DATA UNDER STUDY:
════

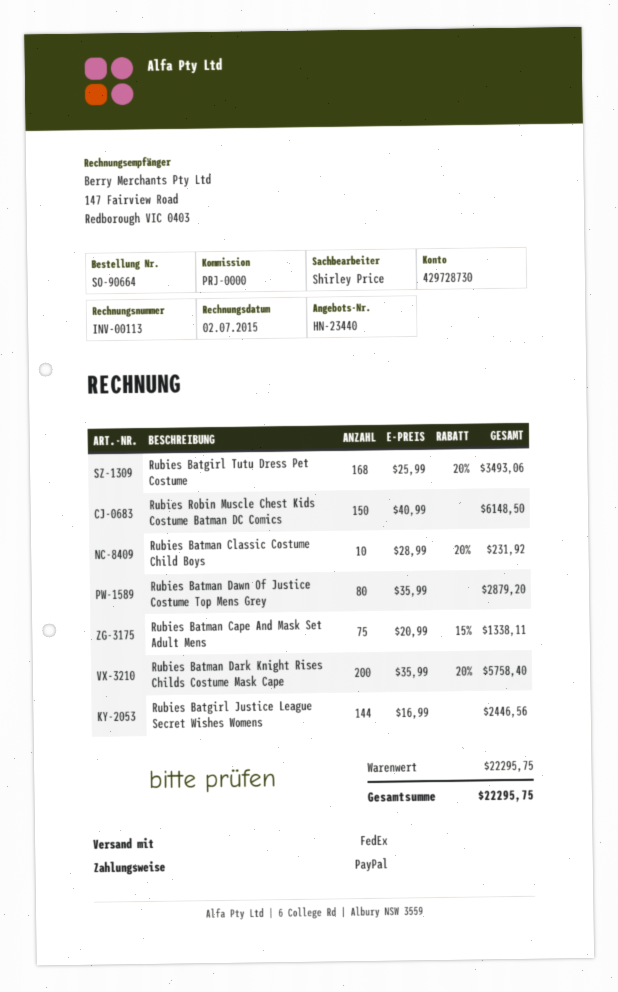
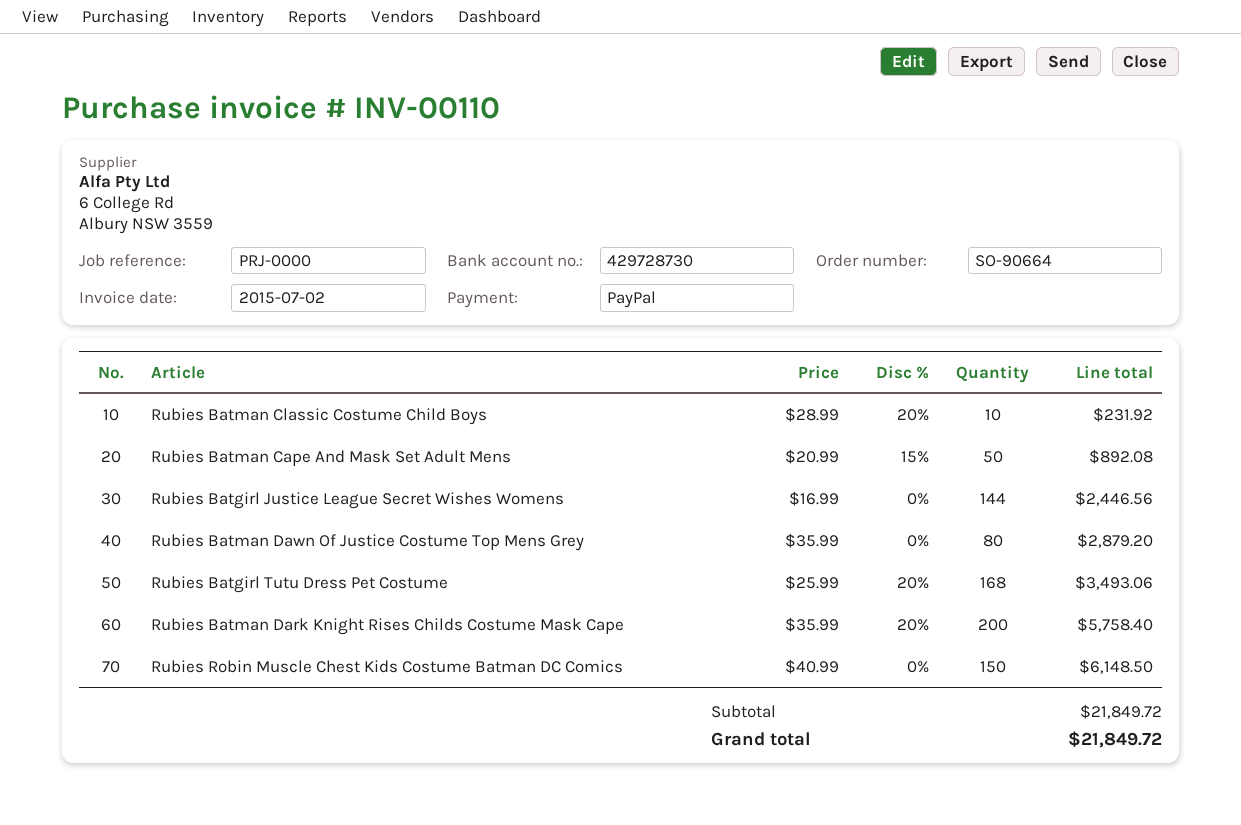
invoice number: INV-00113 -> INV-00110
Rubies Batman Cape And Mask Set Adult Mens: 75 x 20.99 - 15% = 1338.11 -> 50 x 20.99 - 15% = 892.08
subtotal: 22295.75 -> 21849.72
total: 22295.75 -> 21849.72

════

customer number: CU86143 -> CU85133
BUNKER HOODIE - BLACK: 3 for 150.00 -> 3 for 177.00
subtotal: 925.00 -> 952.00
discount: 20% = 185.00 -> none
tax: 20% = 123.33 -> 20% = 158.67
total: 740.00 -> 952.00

════

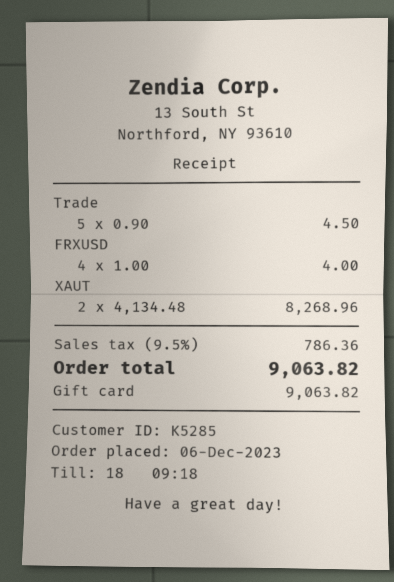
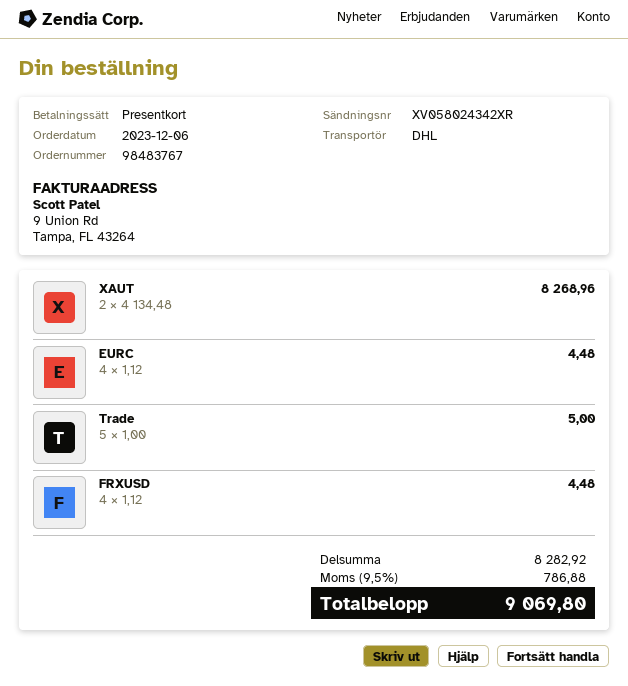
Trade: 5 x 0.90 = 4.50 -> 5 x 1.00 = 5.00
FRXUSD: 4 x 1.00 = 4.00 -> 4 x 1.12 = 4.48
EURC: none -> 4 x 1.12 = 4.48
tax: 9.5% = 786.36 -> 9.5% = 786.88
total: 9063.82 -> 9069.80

════

WORK ORDER: Within the material above, the line with "EURC: none -> 4 x 1.12 = 4.48" opens the range and the line with "total: 9063.82 -> 9069.80" closes it; reproduce that range word for word.

RESPONSE BOX:
EURC: none -> 4 x 1.12 = 4.48
tax: 9.5% = 786.36 -> 9.5% = 786.88
total: 9063.82 -> 9069.80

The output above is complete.